[[ DATASET RECORDS, beginning ]]

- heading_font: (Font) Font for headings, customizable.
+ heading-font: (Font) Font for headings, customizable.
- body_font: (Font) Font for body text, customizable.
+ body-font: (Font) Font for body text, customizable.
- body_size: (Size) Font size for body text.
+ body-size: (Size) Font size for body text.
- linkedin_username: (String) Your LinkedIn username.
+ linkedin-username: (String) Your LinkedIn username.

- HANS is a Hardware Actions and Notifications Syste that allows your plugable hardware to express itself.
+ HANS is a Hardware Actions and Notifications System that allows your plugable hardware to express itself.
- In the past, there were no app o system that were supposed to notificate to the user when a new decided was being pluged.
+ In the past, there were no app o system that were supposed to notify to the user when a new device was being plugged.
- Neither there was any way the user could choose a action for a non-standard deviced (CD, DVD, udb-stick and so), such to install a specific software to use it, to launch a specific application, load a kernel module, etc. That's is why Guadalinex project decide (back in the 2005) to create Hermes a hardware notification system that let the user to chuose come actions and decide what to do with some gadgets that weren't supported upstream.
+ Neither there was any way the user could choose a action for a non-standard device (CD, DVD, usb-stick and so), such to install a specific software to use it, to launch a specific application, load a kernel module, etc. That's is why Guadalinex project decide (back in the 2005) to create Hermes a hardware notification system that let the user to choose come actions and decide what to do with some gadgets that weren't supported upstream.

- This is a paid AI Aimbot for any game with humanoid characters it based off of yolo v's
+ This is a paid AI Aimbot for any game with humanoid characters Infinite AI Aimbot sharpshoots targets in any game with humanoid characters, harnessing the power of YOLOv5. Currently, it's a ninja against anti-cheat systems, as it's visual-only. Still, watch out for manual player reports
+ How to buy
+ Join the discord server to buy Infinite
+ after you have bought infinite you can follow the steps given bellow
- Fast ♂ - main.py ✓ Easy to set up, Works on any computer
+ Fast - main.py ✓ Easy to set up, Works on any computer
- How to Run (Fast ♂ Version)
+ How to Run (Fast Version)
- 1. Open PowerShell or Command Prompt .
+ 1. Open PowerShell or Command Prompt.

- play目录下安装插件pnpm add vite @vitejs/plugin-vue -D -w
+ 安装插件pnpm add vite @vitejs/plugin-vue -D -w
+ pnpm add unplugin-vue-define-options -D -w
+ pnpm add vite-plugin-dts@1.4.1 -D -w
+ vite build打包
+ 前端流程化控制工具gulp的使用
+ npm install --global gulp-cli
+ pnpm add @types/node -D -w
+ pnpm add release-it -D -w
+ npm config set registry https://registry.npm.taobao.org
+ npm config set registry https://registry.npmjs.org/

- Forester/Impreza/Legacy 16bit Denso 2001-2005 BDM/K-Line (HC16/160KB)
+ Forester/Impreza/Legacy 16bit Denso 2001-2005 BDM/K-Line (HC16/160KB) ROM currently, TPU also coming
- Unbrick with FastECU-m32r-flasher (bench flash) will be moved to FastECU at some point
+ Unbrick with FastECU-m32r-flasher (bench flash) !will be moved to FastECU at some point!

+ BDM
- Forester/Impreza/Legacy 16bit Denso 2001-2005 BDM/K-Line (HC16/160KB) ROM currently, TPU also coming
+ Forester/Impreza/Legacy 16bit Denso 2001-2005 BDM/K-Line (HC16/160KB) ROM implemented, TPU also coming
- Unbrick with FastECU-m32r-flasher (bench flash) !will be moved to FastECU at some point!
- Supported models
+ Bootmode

[[ DATASET RECORDS, end ]]

Please print all the data again exactly as given.

*RESPONSE FOR THIS EXERCISE*.
- heading_font: (Font) Font for headings, customizable.
+ heading-font: (Font) Font for headings, customizable.
- body_font: (Font) Font for body text, customizable.
+ body-font: (Font) Font for body text, customizable.
- body_size: (Size) Font size for body text.
+ body-size: (Size) Font size for body text.
- linkedin_username: (String) Your LinkedIn username.
+ linkedin-username: (String) Your LinkedIn username.

- HANS is a Hardware Actions and Notifications Syste that allows your plugable hardware to express itself.
+ HANS is a Hardware Actions and Notifications System that allows your plugable hardware to express itself.
- In the past, there were no app o system that were supposed to notificate to the user when a new decided was being pluged.
+ In the past, there were no app o system that were supposed to notify to the user when a new device was being plugged.
- Neither there was any way the user could choose a action for a non-standard deviced (CD, DVD, udb-stick and so), such to install a specific software to use it, to launch a specific application, load a kernel module, etc. That's is why Guadalinex project decide (back in the 2005) to create Hermes a hardware notification system that let the user to chuose come actions and decide what to do with some gadgets that weren't supported upstream.
+ Neither there was any way the user could choose a action for a non-standard device (CD, DVD, usb-stick and so), such to install a specific software to use it, to launch a specific application, load a kernel module, etc. That's is why Guadalinex project decide (back in the 2005) to create Hermes a hardware notification system that let the user to choose come actions and decide what to do with some gadgets that weren't supported upstream.

- This is a paid AI Aimbot for any game with humanoid characters it based off of yolo v's
+ This is a paid AI Aimbot for any game with humanoid characters Infinite AI Aimbot sharpshoots targets in any game with humanoid characters, harnessing the power of YOLOv5. Currently, it's a ninja against anti-cheat systems, as it's visual-only. Still, watch out for manual player reports
+ How to buy
+ Join the discord server to buy Infinite
+ after you have bought infinite you can follow the steps given bellow
- Fast ♂ - main.py ✓ Easy to set up, Works on any computer
+ Fast - main.py ✓ Easy to set up, Works on any computer
- How to Run (Fast ♂ Version)
+ How to Run (Fast Version)
- 1. Open PowerShell or Command Prompt .
+ 1. Open PowerShell or Command Prompt.

- play目录下安装插件pnpm add vite @vitejs/plugin-vue -D -w
+ 安装插件pnpm add vite @vitejs/plugin-vue -D -w
+ pnpm add unplugin-vue-define-options -D -w
+ pnpm add vite-plugin-dts@1.4.1 -D -w
+ vite build打包
+ 前端流程化控制工具gulp的使用
+ npm install --global gulp-cli
+ pnpm add @types/node -D -w
+ pnpm add release-it -D -w
+ npm config set registry https://registry.npm.taobao.org
+ npm config set registry https://registry.npmjs.org/

- Forester/Impreza/Legacy 16bit Denso 2001-2005 BDM/K-Line (HC16/160KB)
+ Forester/Impreza/Legacy 16bit Denso 2001-2005 BDM/K-Line (HC16/160KB) ROM currently, TPU also coming
- Unbrick with FastECU-m32r-flasher (bench flash) will be moved to FastECU at some point
+ Unbrick with FastECU-m32r-flasher (bench flash) !will be moved to FastECU at some point!

+ BDM
- Forester/Impreza/Legacy 16bit Denso 2001-2005 BDM/K-Line (HC16/160KB) ROM currently, TPU also coming
+ Forester/Impreza/Legacy 16bit Denso 2001-2005 BDM/K-Line (HC16/160KB) ROM implemented, TPU also coming
- Unbrick with FastECU-m32r-flasher (bench flash) !will be moved to FastECU at some point!
- Supported models
+ Bootmode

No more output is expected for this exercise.